Der Streit geht in die entscheidende Runde: Weil mehrere Sparkassen im letzten Jahr ihre Automaten für Direktbankkunden komplett gesperrt hatten, zogen
ING-Diba, Citibank, Santander Consumer Bank und
Volkswagenbank vor Gericht. Zwar zeichnet sich eine Tendenz zugunsten der klagenden Banken ab; eine endgütige Entscheidung steht aber noch aus. Auch dass clevere Konten von Landesbank-Töchtern wie
Netbank und
DKB den Kunden weltweit gebührenfrei Zugang zu Bargeld verschaffen, ist den öffentlich-rechtlichen Schwesterinstituten mit ihrem dichten Filialnetz ein Dorn im Auge.

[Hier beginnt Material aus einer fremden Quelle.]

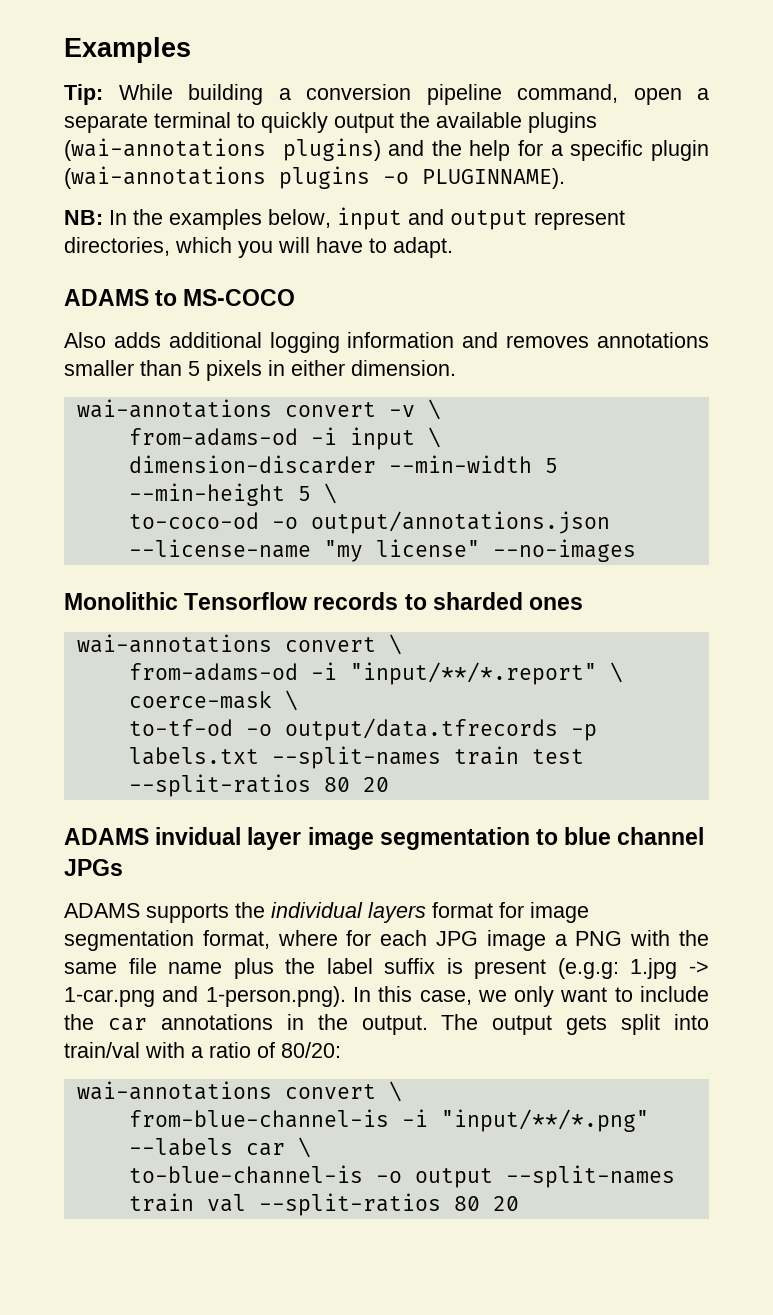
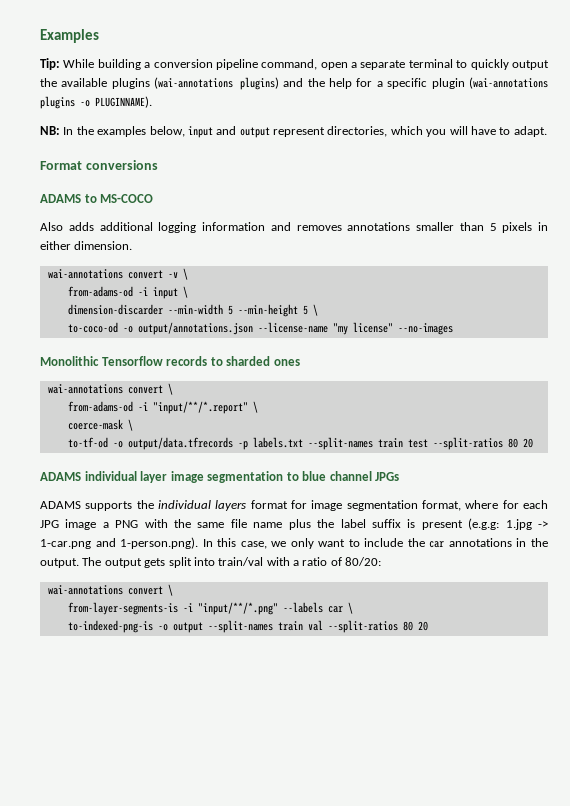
(453, 247) none -> [40,160,158,170] // Format conversions
[155,827,242,845] invidual -> [84,471,137,481] individual
[128,1109,389,1128] from-blue-channel-is -> [67,602,178,615] from-layer-segments-is
[128,1165,363,1184] to-blue-channel-is -> [67,620,153,633] to-indexed-png-is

Die Abhängigkeit vieler Direktbanken vom Automatennetz anderer Geldinstitute könnte aber bald abnehmen. Denn aktuell testen einige Banken die Bargeld-Versorgung an hoch frequentierten öffentlichen Zulaufstellen – vor allem in ländlichen Regionen. Die
Postbank etwa (Mitglied in der cashgroup mit über 7000 Automaten) bietet ihren Kunden diesen Service derzeit an allen Shell-Tankstellen in der Region Hamburg. Auch ohne tanken oder etwas einkaufen zu müssen, können Postbank-Kunden am sogenannten „Bedienten Geldautomaten“ mit Bankkarte und PIN-Nummer Bargeld bis zu 1.000 Euro pro Tag abholen.